Start From Problems, Not Frameworks
Don't ask "should we do scrum or kanban." Ask what is actually going wrong. Are we starting too much and finishing too little? Add WIP limits. Do we never stop to reflect and keep repeating mistakes? Add a retrospective. Are stakeholders constantly surprised by what we're building? Add a regular review. Each practice should be the answer to a specific problem you have, not a component of a framework you adopted.
Add Ceremony Reluctantly, Remove It Freely
Every meeting, artifact, and ritual has a cost in time and attention. Treat that cost as real. Add a new practice only when there is a problem it clearly solves, and run an experiment: try it for a few sprints, then ask whether it earned its time. Be equally willing to kill practices that have stopped paying off. A standup that has become a status report should be changed or dropped, not preserved out of habit.
Match the Process to the Team's Maturity
A new team, or one that is struggling, often benefits from more structure. The scaffolding helps them build habits they don't yet have. A senior, experienced, high-trust team usually needs much less. They coordinate fluidly and elaborate process is just friction. The mistake is applying the same heavyweight process to both, which over-constrains the strong team and under-supports the weak one. Process should be proportional to need.
What to Keep From Each
If you strip away the religion, here is the practical inheritance from each tradition, the parts genuinely worth keeping on almost any team.

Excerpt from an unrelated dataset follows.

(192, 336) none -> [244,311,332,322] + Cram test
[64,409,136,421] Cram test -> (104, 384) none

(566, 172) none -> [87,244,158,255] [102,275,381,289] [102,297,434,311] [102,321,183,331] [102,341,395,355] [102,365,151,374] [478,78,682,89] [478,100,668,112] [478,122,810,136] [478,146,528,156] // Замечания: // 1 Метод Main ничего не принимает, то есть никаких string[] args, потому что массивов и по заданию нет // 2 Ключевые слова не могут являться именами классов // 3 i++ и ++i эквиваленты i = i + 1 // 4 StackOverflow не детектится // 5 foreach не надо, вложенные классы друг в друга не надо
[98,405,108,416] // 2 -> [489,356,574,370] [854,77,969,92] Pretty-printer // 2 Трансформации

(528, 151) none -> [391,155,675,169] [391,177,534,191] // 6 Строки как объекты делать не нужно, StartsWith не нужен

- From the manifesto: shorten the loop between building and learning, and value working software and real interaction over process for its own sake.
- From scrum: a regular cadence, a single prioritized backlog with one owner, a review of working software, and a retrospective that actually changes something.

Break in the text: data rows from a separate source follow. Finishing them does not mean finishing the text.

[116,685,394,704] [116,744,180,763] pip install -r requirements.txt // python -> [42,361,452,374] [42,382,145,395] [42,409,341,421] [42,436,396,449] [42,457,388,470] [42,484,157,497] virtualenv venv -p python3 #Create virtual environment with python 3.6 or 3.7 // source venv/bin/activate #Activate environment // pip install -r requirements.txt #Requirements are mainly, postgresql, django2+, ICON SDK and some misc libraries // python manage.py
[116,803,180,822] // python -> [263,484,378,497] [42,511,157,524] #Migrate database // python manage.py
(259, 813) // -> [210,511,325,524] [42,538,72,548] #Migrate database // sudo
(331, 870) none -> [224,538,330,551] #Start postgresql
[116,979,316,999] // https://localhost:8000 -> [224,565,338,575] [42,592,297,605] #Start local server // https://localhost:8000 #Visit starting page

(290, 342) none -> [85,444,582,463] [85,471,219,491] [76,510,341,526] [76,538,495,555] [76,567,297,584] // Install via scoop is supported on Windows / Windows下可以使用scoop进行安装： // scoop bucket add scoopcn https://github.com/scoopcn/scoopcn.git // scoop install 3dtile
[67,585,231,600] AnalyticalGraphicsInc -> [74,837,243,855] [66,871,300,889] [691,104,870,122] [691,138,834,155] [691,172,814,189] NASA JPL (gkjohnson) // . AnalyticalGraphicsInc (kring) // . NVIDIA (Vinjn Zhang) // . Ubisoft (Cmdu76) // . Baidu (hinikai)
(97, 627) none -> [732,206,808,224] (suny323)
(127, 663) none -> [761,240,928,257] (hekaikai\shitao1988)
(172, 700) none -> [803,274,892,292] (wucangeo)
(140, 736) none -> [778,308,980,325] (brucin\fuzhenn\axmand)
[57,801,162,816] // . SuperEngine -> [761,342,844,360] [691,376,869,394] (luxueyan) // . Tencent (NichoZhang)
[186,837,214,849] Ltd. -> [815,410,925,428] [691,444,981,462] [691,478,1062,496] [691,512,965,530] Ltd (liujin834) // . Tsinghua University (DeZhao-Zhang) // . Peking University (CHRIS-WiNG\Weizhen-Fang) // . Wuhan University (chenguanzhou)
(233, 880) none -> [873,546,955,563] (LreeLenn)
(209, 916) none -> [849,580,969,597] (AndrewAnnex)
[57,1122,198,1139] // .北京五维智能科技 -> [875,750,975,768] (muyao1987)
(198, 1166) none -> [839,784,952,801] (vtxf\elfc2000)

- From kanban: WIP limits to force finishing over starting, and honest flow metrics like cycle time and throughput instead of gameable points.

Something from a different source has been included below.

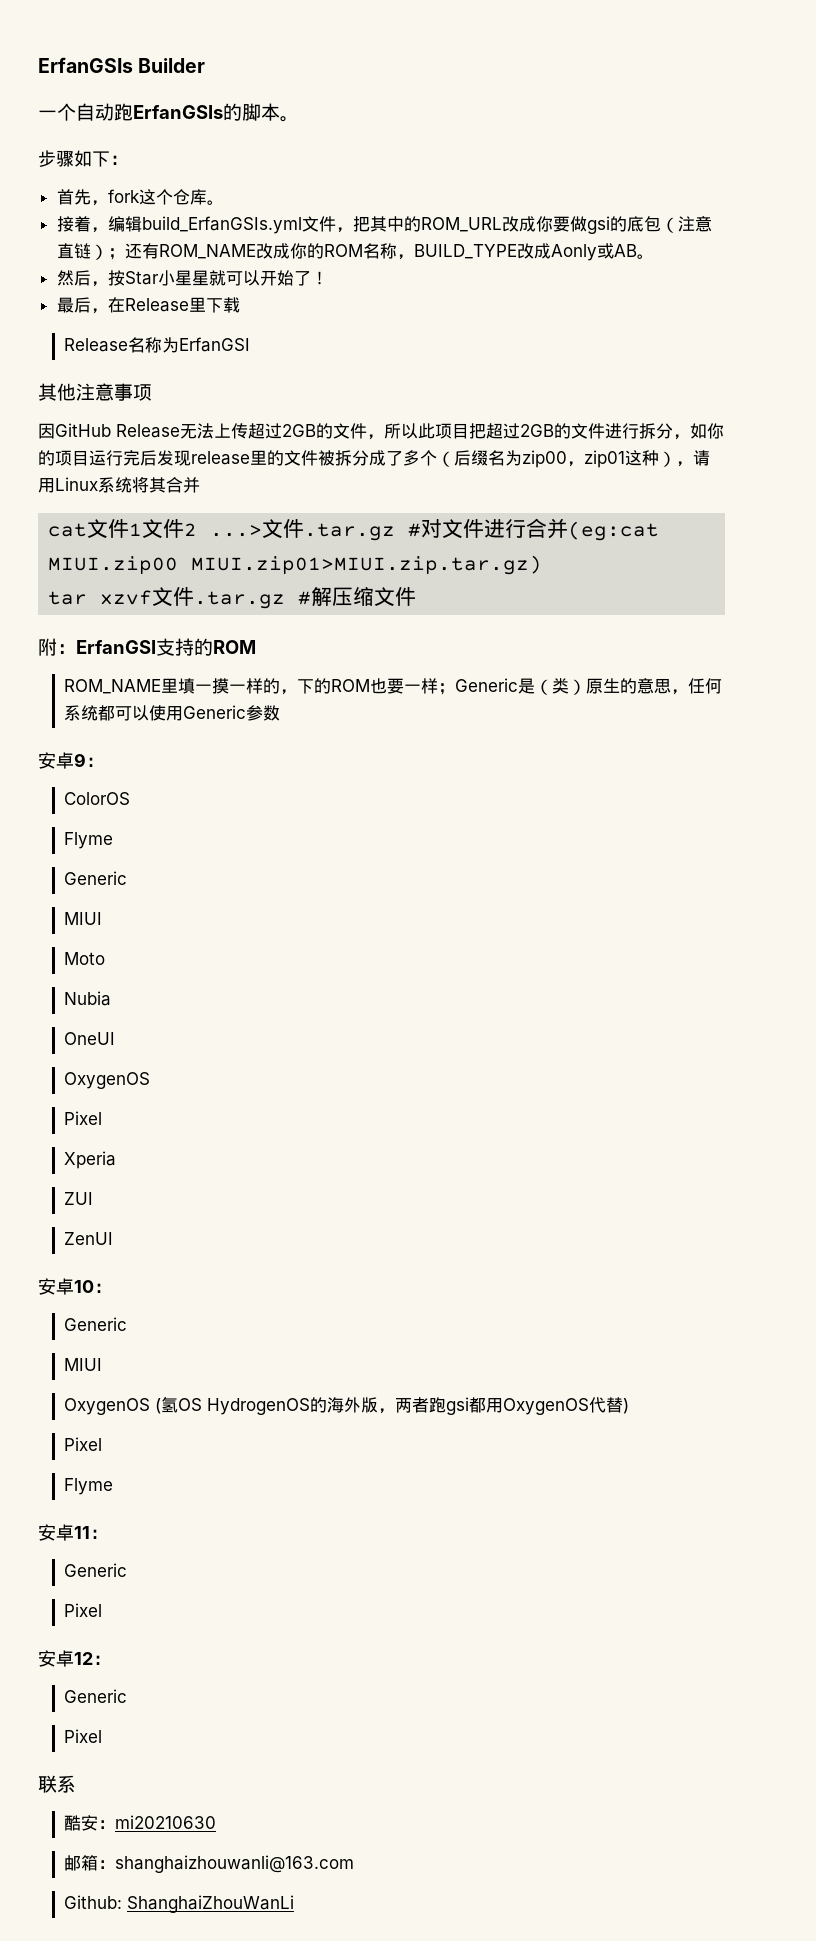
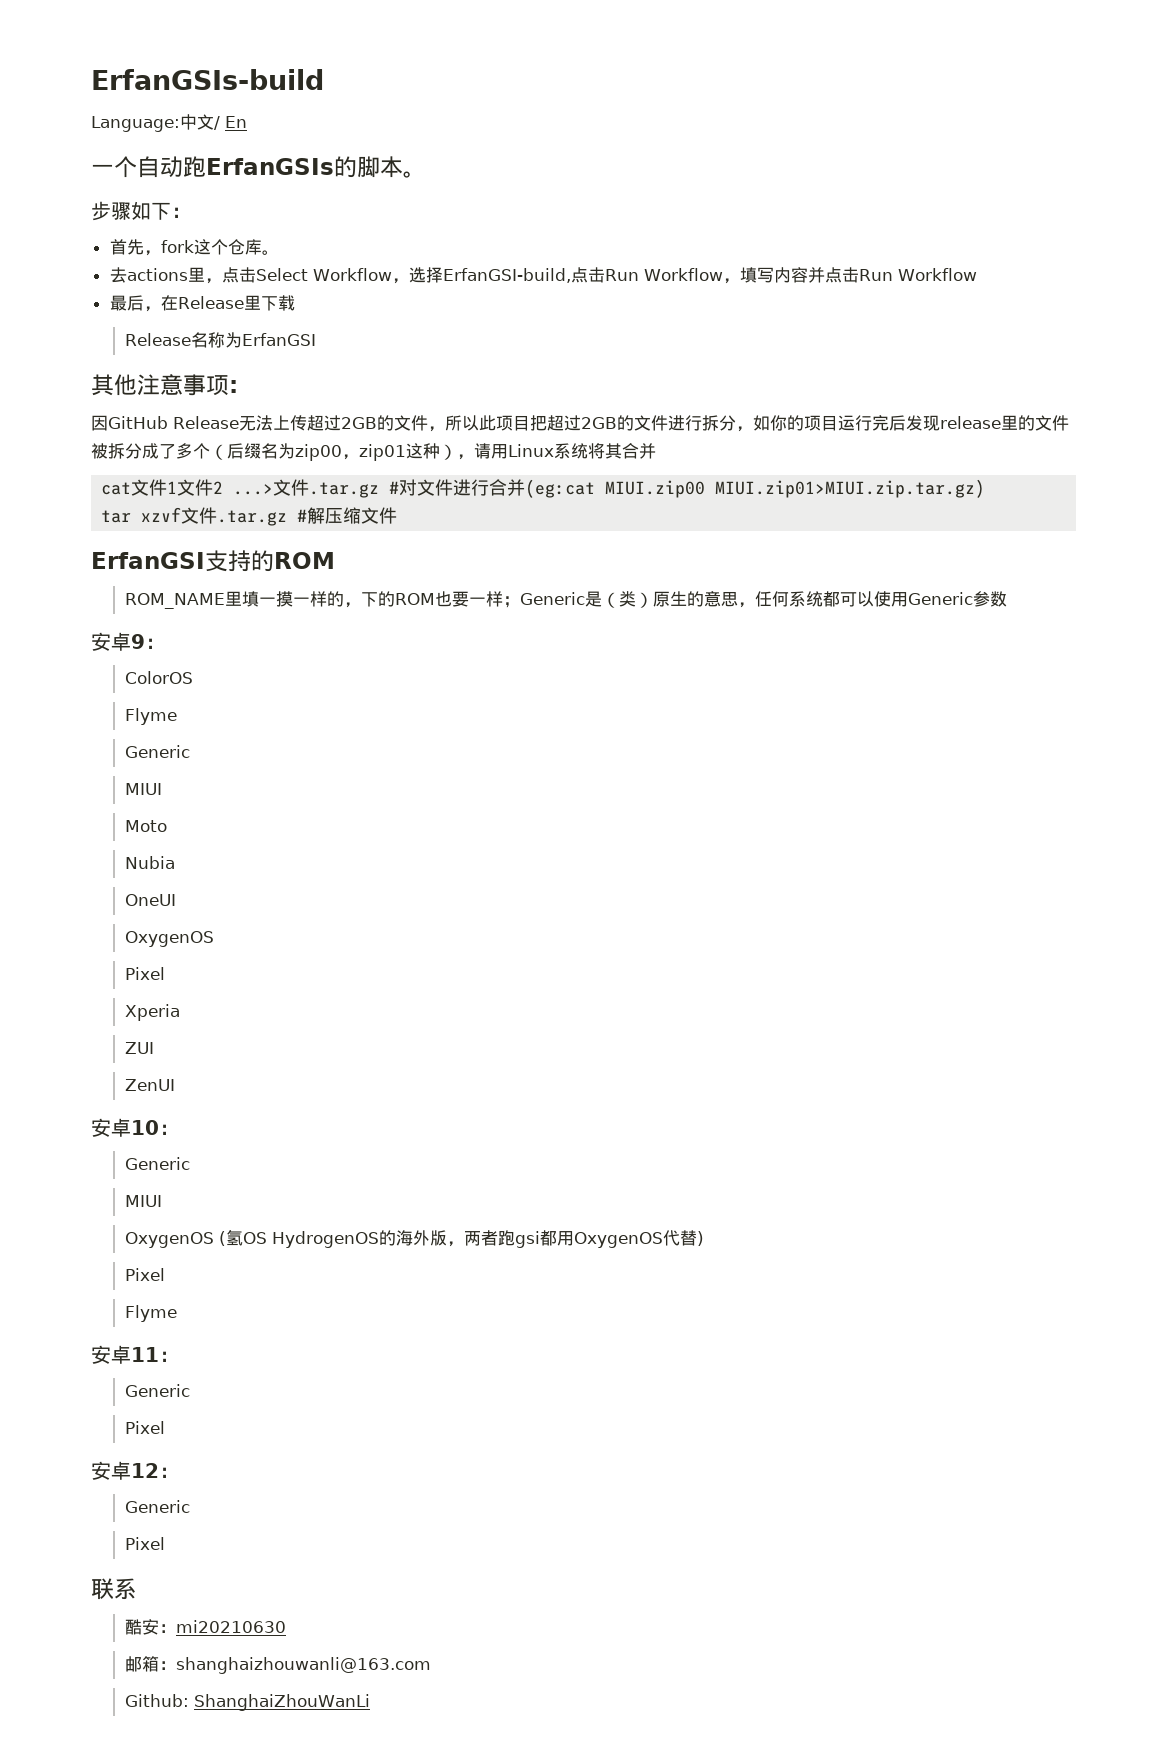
[38,57,206,73] ErfanGSIs Builder -> [91,69,324,90] [91,114,247,132] ErfanGSIs-build // Language:中文/ En
[56,216,712,234] [56,243,654,261] [56,270,328,287] 接着，编辑build_ErfanGSIs.yml文件，把其中的ROM_URL改成你要做gsi的底包（注意直链）；还有ROM_NAME改成你的ROM名称，BUILD_TYPE改成Aonly或AB。 // 然后，按Star小星星就可以开始了！ -> [109,267,977,284] 去actions里，点击Select Workflow，选择ErfanGSI-build,点击Run Workflow，填写内容并点击Run Workflow
(152, 392) none -> [229,380,238,393] :
[38,638,76,656] 附： -> (398, 515) none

- From all of them: a bias toward small batches, frequent delivery, and continuous adjustment over big upfront plans.
That list is short, and that is the point. Almost everything valuable in twenty years of agile methodology fits in five bullets. The rest is local adaptation, and a great deal of it is ritual you can safely discard.
A Final Word
The people who wrote the Agile Manifesto were rebelling against heavy, prescriptive process. It is a bitter joke that their rebellion calcified into the heaviest, most prescriptive process culture many of us have ever worked in. The certifications, the mandatory ceremonies, the velocity dashboards, the consultants, all of it is precisely the thing they were trying to escape. To honor the original idea is to be willing to throw away the apparatus that grew up around it.
So hold all of it loosely. Use scrum when cadence helps, kanban when flow helps, and your own judgment always. Keep the practices that shorten the loop between building and learning, and drop the ones that only perform control. The goal was never to do agile correctly. The goal was always to ship good software and learn fast. Keep your eyes on that, and the methodology becomes what it was meant to be: a toolbox, not a faith.
Key Takeaways
- The Agile Manifesto's real intent was shortening the loop between building and learning. Judge every practice by whether it does that, not by whether the framework prescribes it.
- Scrum's useful skeleton is cadence, a prioritized backlog, a review of working software, and a retrospective. Its cargo cult is gamed velocity, two-hour estimation, and commitment-as-contract.
- Kanban's best idea is the WIP limit, which forces finishing over starting, plus honest flow metrics like cycle time that cannot be gamed the way story points can.
- Scrum fits plannable, cadence-friendly work; kanban fits unpredictable, interrupt-driven work. Most mature teams land on a hybrid and that is correct, not a compromise.
- Start from problems, not frameworks. Add ceremony reluctantly and remove it freely. Match process to your team's maturity, and change it through small experiments rather than religious argument.